On the flip side of this is cost. If you don’t think the process of peer review in subfields is already fraught with tit-for-tat vengeance seeking even when it is single-blind, well, I have a Covid cure to sell you. This will motivate people not to post public, unblinded critical comments on their peers’ papers. Because they don’t want to trigger revenge behaviors. It won’t just be a tit-for-tat waged in these “overlay” journals of the future or in the comment fields of pre-print servers. Oh no. It will bleed over into all of the areas of academic science including grant review, assistant professor hiring, promotion letters, etc, etc. I appreciate that Professor Eisen has an optimistic view of human nature and believes these issues to be minor. I do not have an optimistic view of human nature and I believe these issues to be hugely motivational.
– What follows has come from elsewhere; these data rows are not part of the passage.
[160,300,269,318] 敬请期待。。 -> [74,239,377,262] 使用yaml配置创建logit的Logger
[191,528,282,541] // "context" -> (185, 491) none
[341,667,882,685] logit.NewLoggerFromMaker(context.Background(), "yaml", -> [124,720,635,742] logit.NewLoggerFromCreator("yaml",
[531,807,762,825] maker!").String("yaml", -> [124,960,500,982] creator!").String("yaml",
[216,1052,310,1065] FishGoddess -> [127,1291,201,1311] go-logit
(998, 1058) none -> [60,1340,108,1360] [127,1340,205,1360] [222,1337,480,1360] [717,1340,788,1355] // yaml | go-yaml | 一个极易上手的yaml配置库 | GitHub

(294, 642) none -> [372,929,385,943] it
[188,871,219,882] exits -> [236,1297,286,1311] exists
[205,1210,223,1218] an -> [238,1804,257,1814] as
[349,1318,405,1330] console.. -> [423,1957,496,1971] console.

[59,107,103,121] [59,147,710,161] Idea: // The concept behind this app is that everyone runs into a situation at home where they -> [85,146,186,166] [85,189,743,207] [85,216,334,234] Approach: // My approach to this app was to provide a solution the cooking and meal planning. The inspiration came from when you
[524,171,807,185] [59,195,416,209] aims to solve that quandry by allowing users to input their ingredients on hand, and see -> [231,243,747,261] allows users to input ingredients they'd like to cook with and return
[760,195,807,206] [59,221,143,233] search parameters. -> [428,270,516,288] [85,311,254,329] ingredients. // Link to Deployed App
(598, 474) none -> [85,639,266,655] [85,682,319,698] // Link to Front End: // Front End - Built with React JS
We’ve had various attempts to get online, post-publication commentary of the journal-club nature crash and burn over the years. Decades by now. The efforts die because of a lack of use. Always. People in science just don’t make public review type comments, despite the means being readily available and simple. I assure you it is not because they do not have interesting and productive views on published work. It is because they see very little positive value and a whole lot of potential harm for their careers.

How do we change this, I feel sure Professor Eisen would challenge me.

I submit to you that we first start with looking at those who are already keen to take up such commentary. Who drop their opinions on the work of colleagues at the drop of a hat with nary a care about how it will be perceived. Why do they do it?

I mean yes, narcissistic assholes, sure but that’s not the general point.

It is those who feel themselves unassailable. Those who do not fear* any real risk of their opinions triggering revenge behavior.

In short, the empowered. Tenured. HHMI funded.

So, in order to move into a glorious new world of public post-publication review of scientific works, you have to make everyone feel unassailable. As if their opinion does not have to be filtered, modulated or squelched because of potential career blow-back.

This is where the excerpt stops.